In [5]:
import os
import torch
from wdm import LSTMEncoder, LSTMCellDecoder
from embeddings import load_glove_embeddings, Embeddings

In [6]:
if torch.cuda.is_available():
    device = torch.device("cuda:0")
    print("Running on the GPU")
else:
    device = torch.device("cpu")
    print("Running on the CPU")

Running on the CPU


In [17]:
dim = 50
data_loc = '../data'
model_loc = 'model'
batch = 1
max_length = 30

In [8]:
embeddings = load_glove_embeddings(dim, data_loc)
len(embeddings)

400003

In [12]:
def load_encoder(filename):
    encoder = LSTMEncoder(dim, dim)
    with open(filename, 'rb') as f:
        encoder.load_state_dict(torch.load(f, map_location=torch.device('cpu')))
    return encoder

def load_decoder(filename):
    decoder = LSTMCellDecoder(dim, dim*2, len(embeddings))
    with open(filename, 'rb') as f:
        decoder.load_state_dict(torch.load(f, map_location=torch.device('cpu')))
    return decoder

In [13]:
encoder = load_encoder(os.path.join(model_loc, 'encoder.pt'))
decoder = load_decoder(os.path.join(model_loc, 'decoder.pt'))


In [4]:
from itertools import chain
from typing import List, Iterable, Callable
from torch.nn.utils.rnn import pad_sequence, pack_padded_sequence, PackedSequence

def sentence_to_list(sent: str) -> Iterable[str]:
    return chain([Embeddings.SOS_STR], sent.split(), [Embeddings.EOS_STR])

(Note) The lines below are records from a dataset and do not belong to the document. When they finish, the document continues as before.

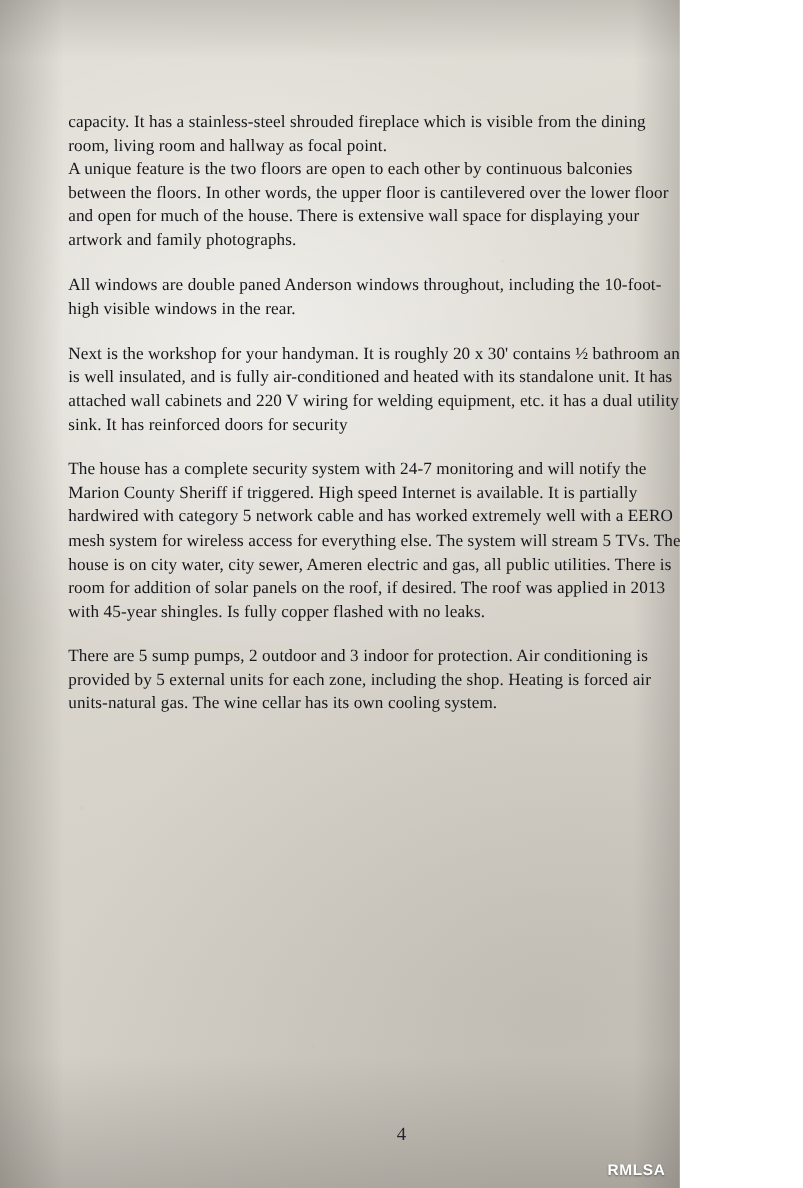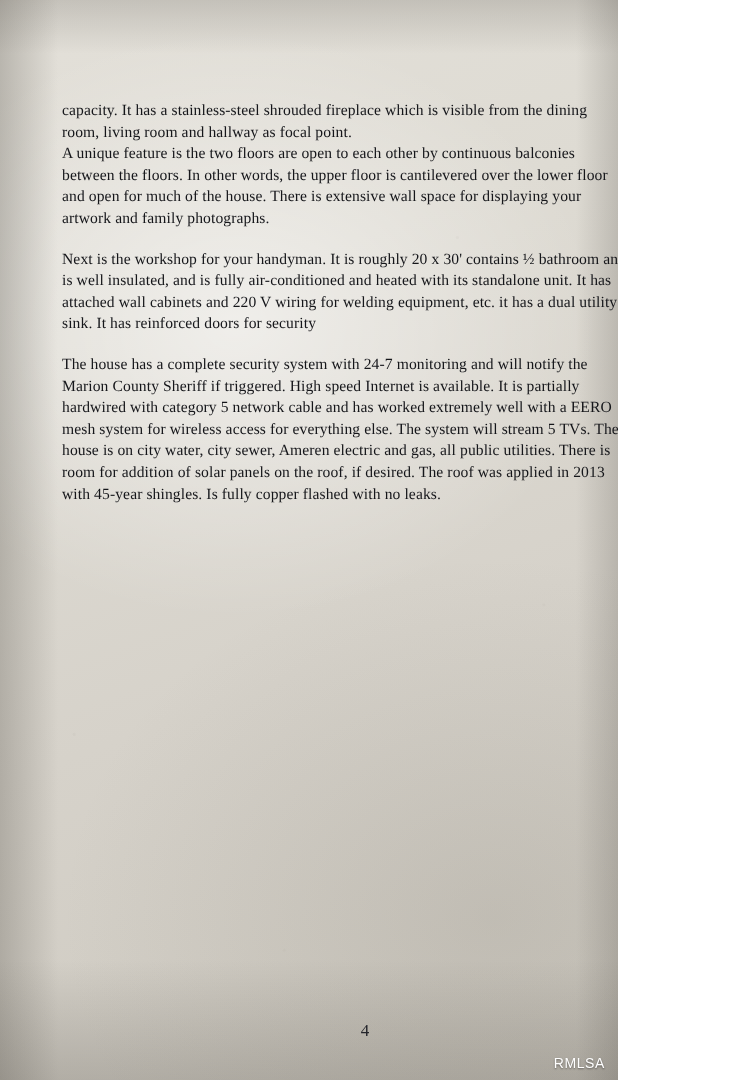"All windows are double paned" p { html: none -> <p>All windows are double paned Anderson windows throughout, including the 10-foot-high visible windows in the rear.</p> }
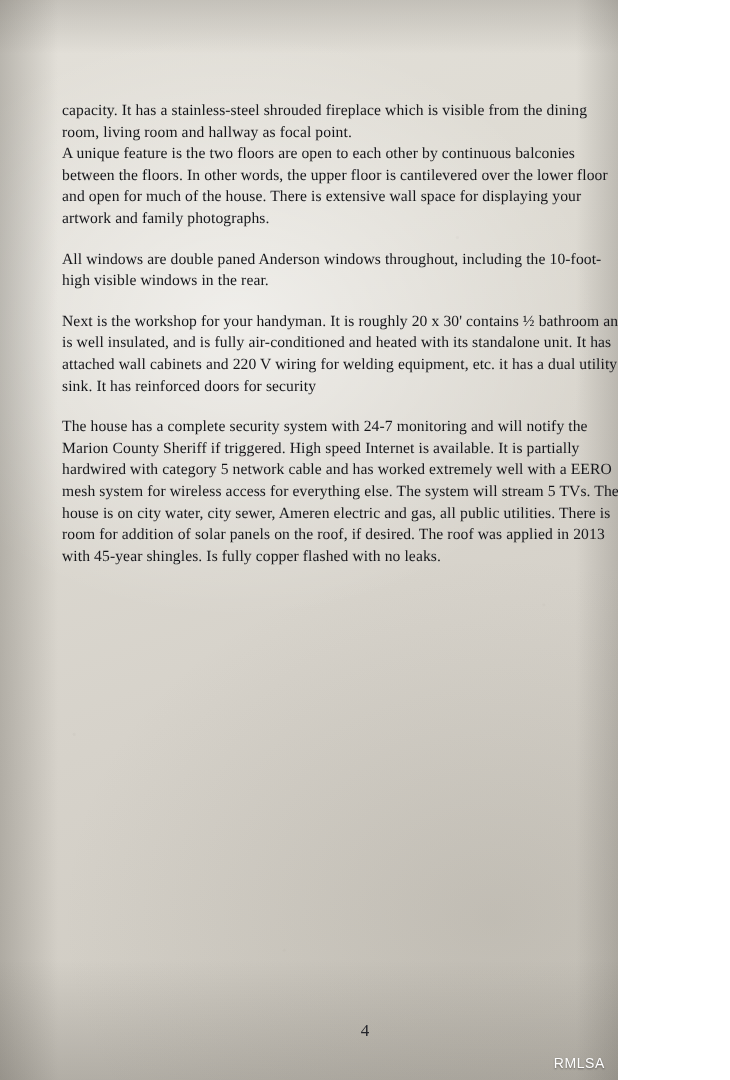"There are 5 sump pumps," p { html: none -> <p>There are 5 sump pumps, 2 outdoor and 3 indoor for protection. Air conditioning is provided by 5 external units for each zone, including the shop. Heating is forced air units-natural gas. The wine cellar has its own cooling system.</p> }
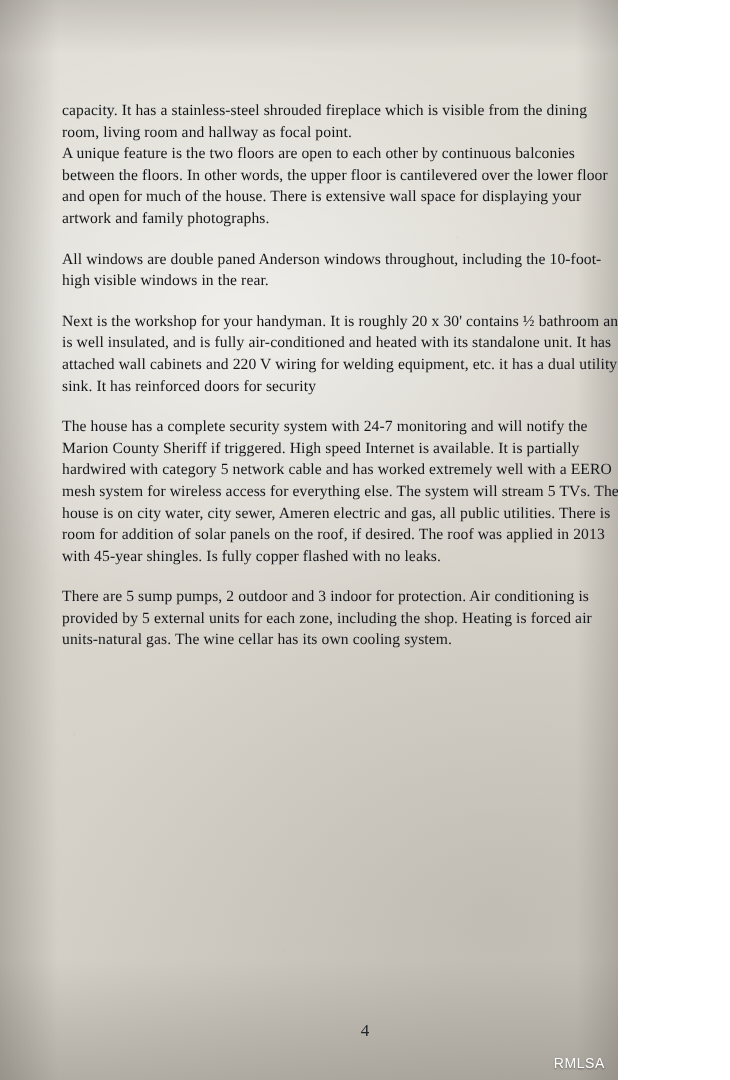"RMLSA" .watermark { font-weight: 400 -> 700 }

def to_packed_sequence(tensors: List[torch.Tensor]) -> PackedSequence:
    lens = [len(t) for t in tensors]
    packed = pack_padded_sequence(pad_sequence(tensors), lens, enforce_sorted=False).to(device)
    return packed

def strings_to_batch(strings: List[str]) -> PackedSequence:
    sents_emb = [embeddings.sentence_to_tensor(sentence_to_list(sent)) for sent in strings]
    return to_packed_sequence(sents_emb)

def strings_to_ids(strings: List[str]) -> PackedSequence:
    ids = [embeddings.sentence_to_ids(sentence_to_list(sent)) for sent in strings]
    return to_packed_sequence(ids)

In [19]:
from dataset import Oxford2019Dataset
from torch.utils.data import DataLoader

def make_data_loader(filename: str, file_loc: str = os.path.join(data_loc, 'Oxford-2019')) -> DataLoader:
    dataset = Oxford2019Dataset(data_loc=os.path.join(file_loc, filename))
    data_loader = DataLoader(dataset, batch_size=batch, shuffle=True)
    return data_loader

test_set = make_data_loader('test.txt')

In [21]:
from torch.nn import LogSoftmax

encoder.eval()
decoder.eval()
lsm = LogSoftmax(dim=1)

all_results = []

for words, defs, examples in test_set:
    # print(words[0], defs[0], examples[0])
    word_first_examples = (' '.join((w, e)) for w, e in zip(words, examples))

    batch_results = []
    for word_first_example, definition in zip(word_first_examples, defs):
        e_out, e_hidden = encoder(word_first_example)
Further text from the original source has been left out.